Sono l’Unione Europea e le sue istituzioni a pagare un prezzo elevato in termini di credibilità strategica. Dinanzi a uno scenario di escalation militare con implicazioni globali, la comunicazione ufficiale di Bruxelles si è limitata a formule generiche di “moderazione” e “dialogo”, prive di qualsiasi potenziale performativo. Nessuna iniziativa concreta di mediazione politica, nessuna proposta di de-escalation, nessun tentativo di costruire una cornice narrativa coerente entro cui interpretare l’attacco e orientare la risposta internazionale. Un silenzio che non è neutralità, ma autoesclusione attiva dalla scrittura della crisi.

La necessità di narrazioni condivise nel nuovo mondo geopolitico

Nel nuovo anno zero della geopolitica post-2025, la parola conserva un peso enorme — ma solo se ancorata a una visione e a un disegno strategico. Oggi dominano i sistemi d’arma, i vettori d’attacco, le scelte unilaterali: in questo contesto, una narrazione frammentata o in ritardo perde ogni funzione ordinativa. Ogni colpo sganciato senza una metanarrazione condivisa non è un messaggio, ma un atto isolato che sfugge alla diplomazia e alimenta l’improvvisazione.

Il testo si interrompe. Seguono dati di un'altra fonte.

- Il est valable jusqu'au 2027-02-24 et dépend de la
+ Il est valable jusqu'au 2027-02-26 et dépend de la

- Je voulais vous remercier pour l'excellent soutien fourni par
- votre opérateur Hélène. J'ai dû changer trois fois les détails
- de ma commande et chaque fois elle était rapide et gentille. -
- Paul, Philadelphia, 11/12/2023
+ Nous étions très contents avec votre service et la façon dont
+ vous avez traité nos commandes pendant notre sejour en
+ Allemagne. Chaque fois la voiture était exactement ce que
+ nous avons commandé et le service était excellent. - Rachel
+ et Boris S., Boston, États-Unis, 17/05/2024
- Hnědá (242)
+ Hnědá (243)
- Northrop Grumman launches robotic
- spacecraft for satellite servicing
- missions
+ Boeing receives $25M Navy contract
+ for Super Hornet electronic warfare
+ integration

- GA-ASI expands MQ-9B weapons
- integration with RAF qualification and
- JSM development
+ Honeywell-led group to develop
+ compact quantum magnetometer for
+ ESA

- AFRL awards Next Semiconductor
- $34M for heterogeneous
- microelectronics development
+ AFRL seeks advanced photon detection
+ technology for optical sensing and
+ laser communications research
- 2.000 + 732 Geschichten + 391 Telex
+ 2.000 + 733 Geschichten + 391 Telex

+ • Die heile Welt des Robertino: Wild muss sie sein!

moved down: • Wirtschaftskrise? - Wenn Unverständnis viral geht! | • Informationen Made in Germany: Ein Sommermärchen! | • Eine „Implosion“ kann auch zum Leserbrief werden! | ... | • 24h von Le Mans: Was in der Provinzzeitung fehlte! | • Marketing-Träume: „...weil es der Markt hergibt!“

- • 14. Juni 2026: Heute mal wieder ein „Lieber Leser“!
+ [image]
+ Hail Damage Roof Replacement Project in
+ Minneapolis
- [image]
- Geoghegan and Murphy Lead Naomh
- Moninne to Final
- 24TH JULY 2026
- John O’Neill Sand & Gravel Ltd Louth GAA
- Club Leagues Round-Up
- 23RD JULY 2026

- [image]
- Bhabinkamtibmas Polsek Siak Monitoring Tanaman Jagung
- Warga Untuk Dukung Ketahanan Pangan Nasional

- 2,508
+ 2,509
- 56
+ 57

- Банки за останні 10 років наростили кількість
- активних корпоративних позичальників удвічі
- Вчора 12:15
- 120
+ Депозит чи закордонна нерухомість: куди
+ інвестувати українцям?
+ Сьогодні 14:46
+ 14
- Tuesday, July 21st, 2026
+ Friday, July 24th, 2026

Per l’Europa, la sfida è radicale: abbandonare la postura dell’invocazione prudente e dotarsi di una grammatica politica adeguata alla conflittualità sistemica. Senza una voce comune, senza una visione strategica integrata, l’UE resta destinata a oscillare tra la funzione notarile e la marginalità geopolitica. In un mondo dove le crisi sono sempre più narrative prima che cinetiche, la mancanza di un linguaggio condiviso è più pericolosa di un errore tattico.

Nel tempo della post-diplomazia, la strategia del silenzio è un’illusione: a meno che non sia preceduta da una capacità di incasellare gli eventi in un progetto di equilibrio. E se l’Europa continuerà a farsi spettatrice prudente, incapace di articolare una propria linea, il risultato sarà sempre lo stesso: lasciare la scena a chi non ha timore di occuparla.